Ella le miró sin responder.

—Me debes una explicación, creía que estábamos de acuerdo en iniciar el tratamiento de fertilidad.

—¿Ves?, a esto es a lo que me refiero, ¿de verdad crees que puedo pensar en eso ahora? Acabo de decirte que estoy estresada, y tú no contribuyes a que esto mejore.

—Lo siento, Amaia, pero no voy a ceder, es algo que me importa mucho, algo que creí que a ti también te importaba y creo que al menos deberías decirme si piensas someterte al tratamiento o no.

—No lo sé, James…

—Creo que lo sabes, si no ¿por qué has cancelado el tratamiento?

Ella se sentó en la cama y comenzó a trazar con el dedo círculos invisibles sobre la colcha; sin atreverse a mirarle contestó:

—No puedo darte una respuesta ahora, creía que estaba segura, pero en los últimos días las dudas han ido aumentando hasta el punto de que ya no estoy segura de querer tener un hijo así.

—¿Así, te refieres a usar técnicas de fecundación o a nosotros?

—James, no me hagas esto, no pasa nada malo entre nosotros —rebatió, alarmada.

—Me mientes, Amaia, y me ocultas cosas, cancelas el tratamiento sin contar conmigo, como si el hijo lo fueras a tener tú sola, y dices que no nos pasa nada.

Amaia se incorporó y se dirigió al baño.

—Ahora no es buen momento, James, tengo que irme.

—Ayer me llamaron mis padres, te mandan recuerdos —dijo mientras ella cerraba la puerta del baño.

Los señores Westford, los padres de James, parecían haber emprendido una campaña de consigue un nieto o muere en el intento.
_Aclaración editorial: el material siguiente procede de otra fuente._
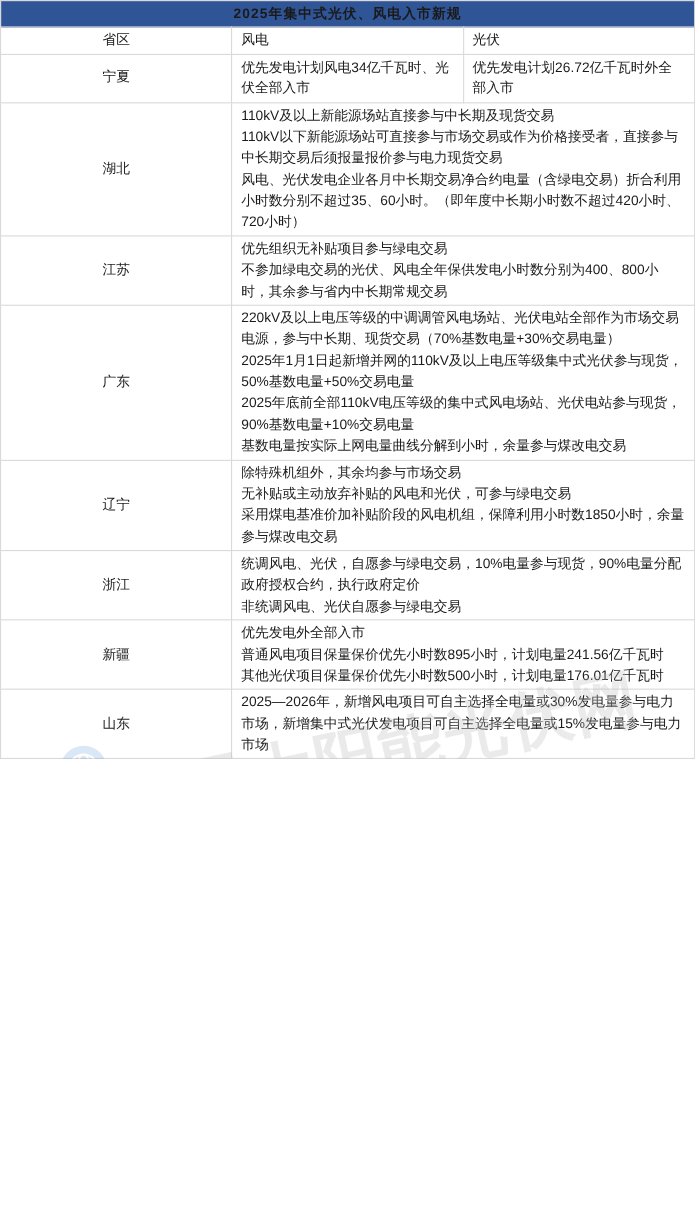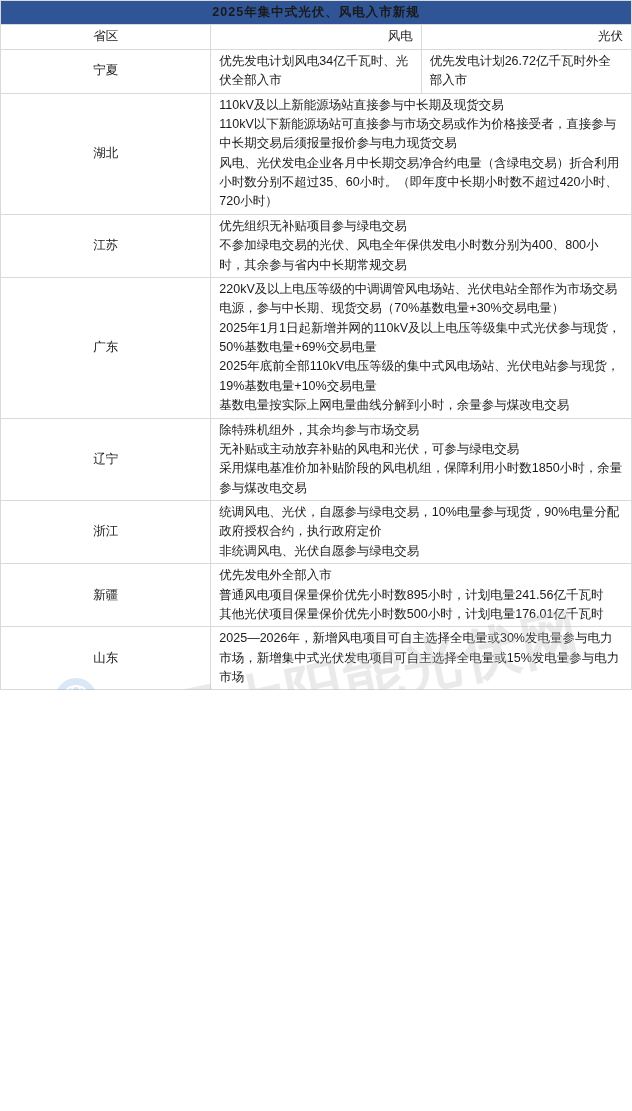"风电" .hdr { text-align: right -> left }
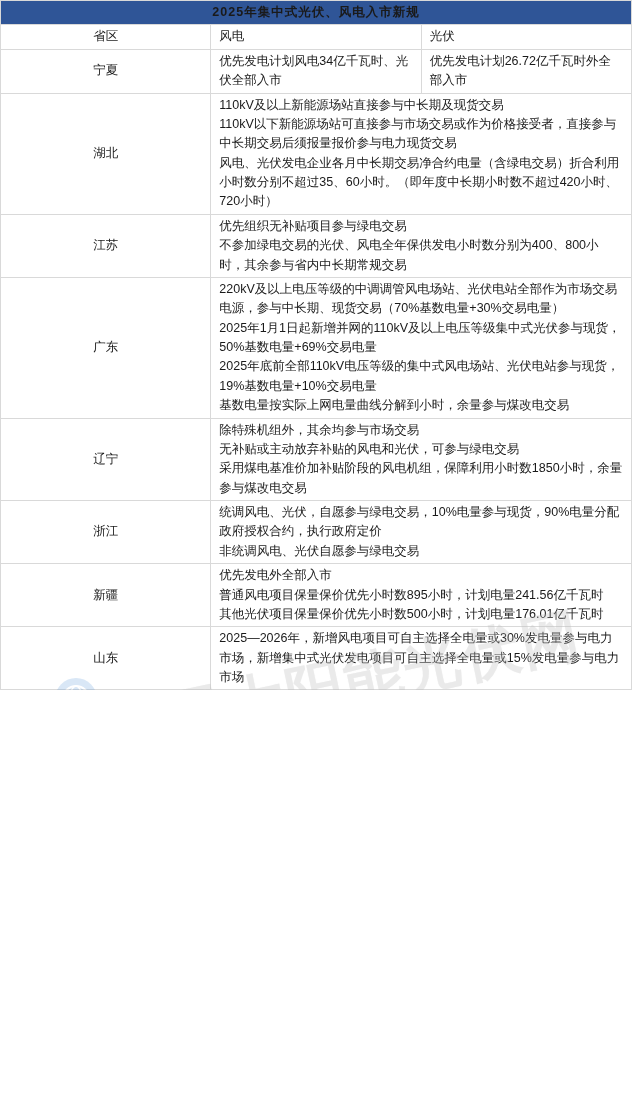"2025年1月1日起新增并网的110kV及以上电压等级集中式光伏参与现货，50%" span.cell-text { text: +69% -> +50% }
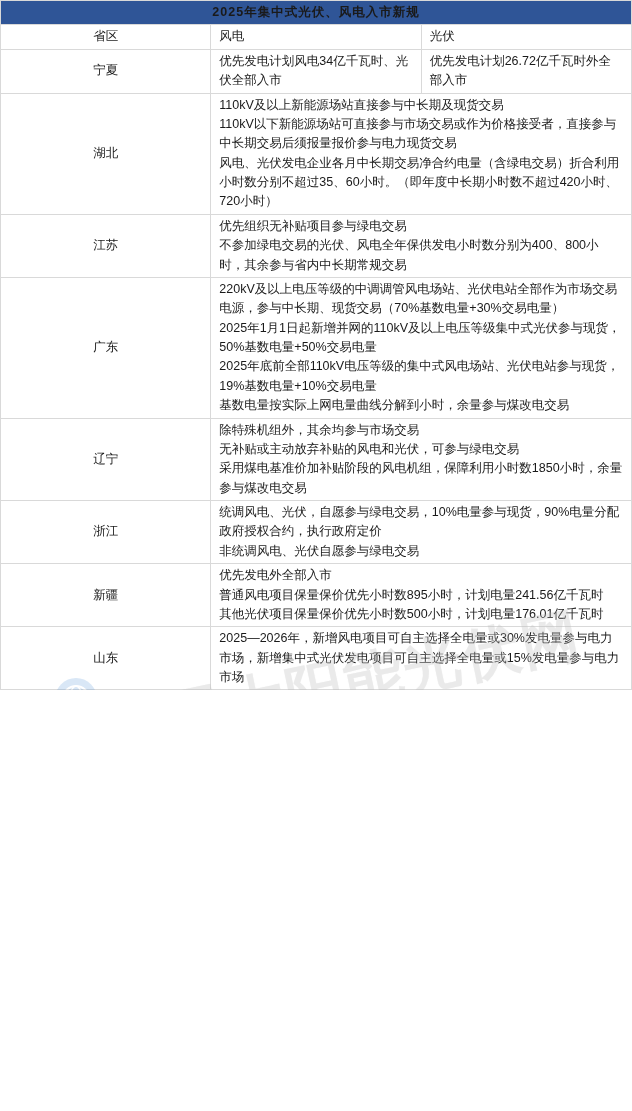"2025年底前全部110kV电压等级的集中式风电场站、光伏电站参与现货，19%基" span.cell-text { text: 19% -> 90% }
Recordaba que en el día de su boda su suegro la había obsequiado con un brindis en el que le pedía nietos cuanto antes, y cuando tras varios años de matrimonio los niños no llegaron, la abierta actitud de sus suegros hacia ella se había tornado en una especie de velado reproche que imaginaba que con James no sería tan velado.

James permaneció tendido mirando fijamente a la puerta del baño mientras escuchaba correr el agua, mientras se preguntaba qué demonios les estaba pasando.